Background

Urban air pollution is an increasing health problem in Asia, where the combustion of fossil fuels has increased rapidly as a result of industrialization and socio-economic development[15]. Combustion produces a complex mixture of pollutants consisting of primary emissions and products of atmospheric transformation[4, 6]. It is estimated that air pollution in urban areas worldwide causes approximately 3% of adult cardiopulmonary disease deaths approximately 5% of mortality from malignancies of the respiratory tract, and about 1% of mortality from acute respiratory illness (ARI) in children[4]. This results in 0.80 million premature deaths with 6.4 million years of life lost (YLL) and occurs predominantly in developing countries, with 20%-39% of attributable YLL in the South East Asia Region[4]. To date, most studies on health and urban air pollution have been performed in developed countries, where pollution levels are generally within the limits considered by WHO to be safe[6]. It is essential to study the health impacts of air pollution in the large cities of Asia where air pollution levels exceed WHO standards and to develop interventions to reduce the burden of associated morbidity and mortality.

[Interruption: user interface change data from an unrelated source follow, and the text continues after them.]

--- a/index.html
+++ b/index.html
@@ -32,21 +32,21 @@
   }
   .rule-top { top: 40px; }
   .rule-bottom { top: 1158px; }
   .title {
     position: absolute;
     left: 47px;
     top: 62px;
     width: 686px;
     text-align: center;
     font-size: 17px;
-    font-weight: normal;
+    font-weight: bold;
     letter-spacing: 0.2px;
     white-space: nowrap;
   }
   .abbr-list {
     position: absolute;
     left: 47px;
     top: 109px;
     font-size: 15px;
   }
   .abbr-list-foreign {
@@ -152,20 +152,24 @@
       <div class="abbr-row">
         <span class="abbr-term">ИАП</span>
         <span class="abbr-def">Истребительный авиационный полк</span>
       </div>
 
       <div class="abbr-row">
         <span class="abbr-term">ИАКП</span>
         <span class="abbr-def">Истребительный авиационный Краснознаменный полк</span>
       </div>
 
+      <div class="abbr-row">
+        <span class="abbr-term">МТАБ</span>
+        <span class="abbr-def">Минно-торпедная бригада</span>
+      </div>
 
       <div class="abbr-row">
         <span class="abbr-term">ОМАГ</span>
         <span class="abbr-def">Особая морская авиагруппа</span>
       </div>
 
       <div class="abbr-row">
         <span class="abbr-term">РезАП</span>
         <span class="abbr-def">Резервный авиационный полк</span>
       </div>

According to the Global Environment Outlook released by the United Nations Environment Program in October 2007, both Hanoi and Ho Chi Minh City, Vietnam, have serious problems with air pollution, with pollution parameters exceeding WHO standards[7]. The Vietnamese Ministry of Natural Resources and Environment (MoNRE) estimated that traffic emissions are responsible for 70% of all air pollution, 85% of carbon monoxide (CO) and 96% of volatile organic compounds[7]. The levels of respirable particulate matter, with a particle size of < 10 μm (PM10), in 2004 in several Hanoi districts exceeded the limits of the WHO threshold of 50 μg/m3 up to five fold[7]. Since that study there has been further rapid urbanization in Hanoi and massive expansion in the number of motor vehicles. One study in Vietnam measured atmospheric polycyclic aromatic hydrocarbons (PAHs) at 10 different roadside sites in Hanoi in August 2005[8]. The concentrations reported are significantly higher than those from other countries, often exceeding recommended maximum thresholds by the WHO. The measured atmospheric PAHs mainly originated from motorcycles without catalytic converters[8].

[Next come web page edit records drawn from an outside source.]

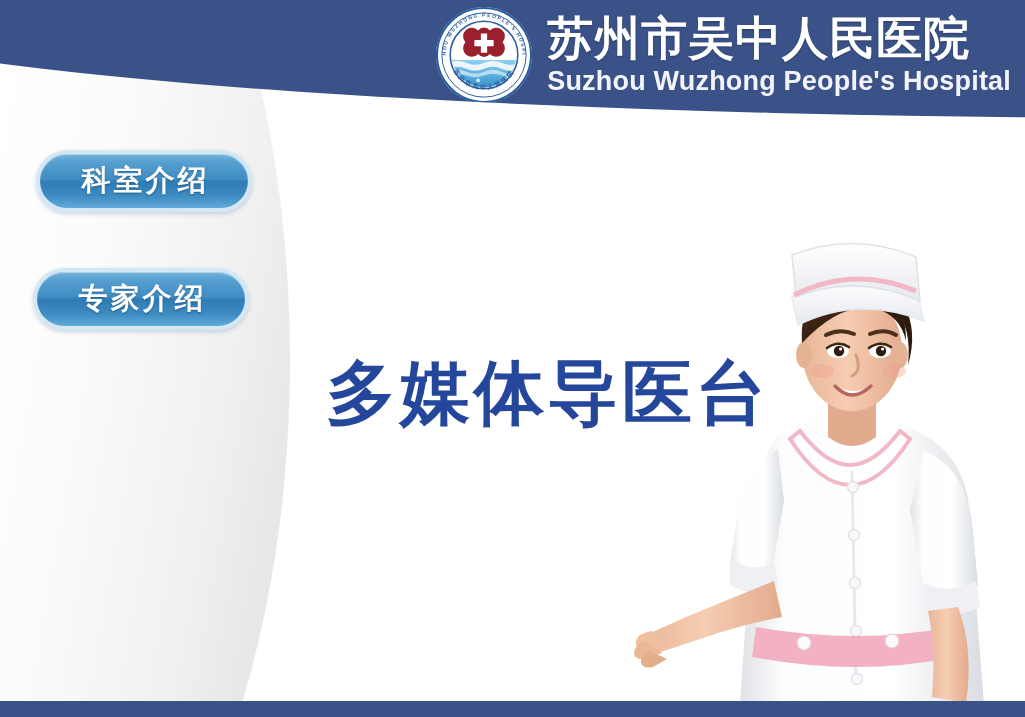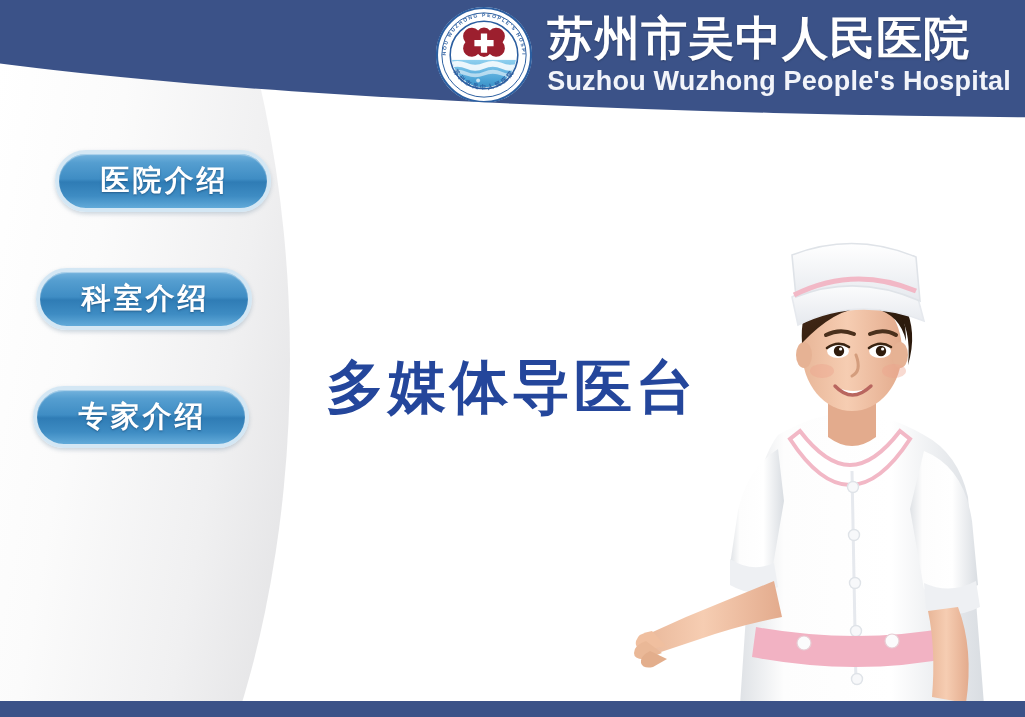--- a/index.html
+++ b/index.html
@@ -145,21 +145,21 @@
 
   
   .headline {
     position: absolute;
     left: 326px;
     top: 358px;
     z-index: 6;
   }
   .headline-text {
     color: #24469b;
-    font-size: 58px;
+    font-size: 70px;
     font-weight: bold;
     letter-spacing: 4px;
     line-height: 1;
     white-space: nowrap;
   }
 
   
   .nurse {
     position: absolute;
     right: -8px;
@@ -237,23 +237,20 @@
       <div class="names">
         <div class="name-cn">苏州市吴中人民医院</div>
         <div class="name-en">Suzhou Wuzhong People's Hospital</div>
       </div>
 
     </div>
   </div>
 
   <div class="nav">
 
-    <div class="nav-btn pos-a">
-      <span class="label">医院介绍</span>
-    </div>
 
     <div class="nav-btn pos-b">
       <span class="label">科室介绍</span>
     </div>
 
     <div class="nav-btn pos-c">
       <span class="label">专家介绍</span>
     </div>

Long-term exposure to urban air pollution has been associated with mutagenesis and cancer whereas short-term exposure has been associated with pulmonary inflammation, increased susceptibility to bacterial and viral infections, allergens and increased susceptibility to lung damage[911]. Current evidence of an impact on human health has been mostly indirect and comes largely from ecological studies[9, 12, 13], which although well conducted, do not provide evidence for causal associations. Limited cohort studies provide more direct evidence but still have not been able to establish a causal relationship[14].

Urban air pollution is likely to increase, especially in the Asian region, where urban air pollution contributes to 500,000 premature deaths annually[7]. Interventions to prevent disease and mortality in regions with high urban air pollution levels are urgently required. Combustion of gasoline and diesel fuels releases particulates and PAHs and in Hanoi motor vehicles have been the major source of PAHs[15]. In this demonstration study we set out to determine the PAH intake of workers in high traffic areas of Hanoi by measuring PAH metabolites (OH-PAHs) in the urine and to pilot whether the PAH intake can be reduced by wearing a particulate respirator that can filter particulate bound PAHs[1619]. Particulate respirators (e.g. N95 or R95) that can efficiently filter particulate matter, have shown to reduce OH-PAHs in industrial settings, however have never been tested in a community based setting with high PAH levels[2022].

Methods

Study site and study population

This demonstration study was conducted by the National Institute of Occupational and Environmental Health (NIOEH) in Hanoi, Vietnam. The target population was healthy adult volunteers that worked outside on the streets of Hanoi for at least 4 hours per day. Exclusion criteria include other PAH exposures that may lead to increased OH-PAHs levels in the urine: smoking tobacco, cooking at home with biomass fuel, unwilling to stop eating grilled food during study period. Also failing the respirator mask fit test was an exclusion criterion. Institutional Review Board approval was obtained from Oxford University Tropical Research Ethics Committee (OXTREC) and NIOEH, and was added to the trial registry under number ISRCTN74390617. Written informed consent was obtained from all participants.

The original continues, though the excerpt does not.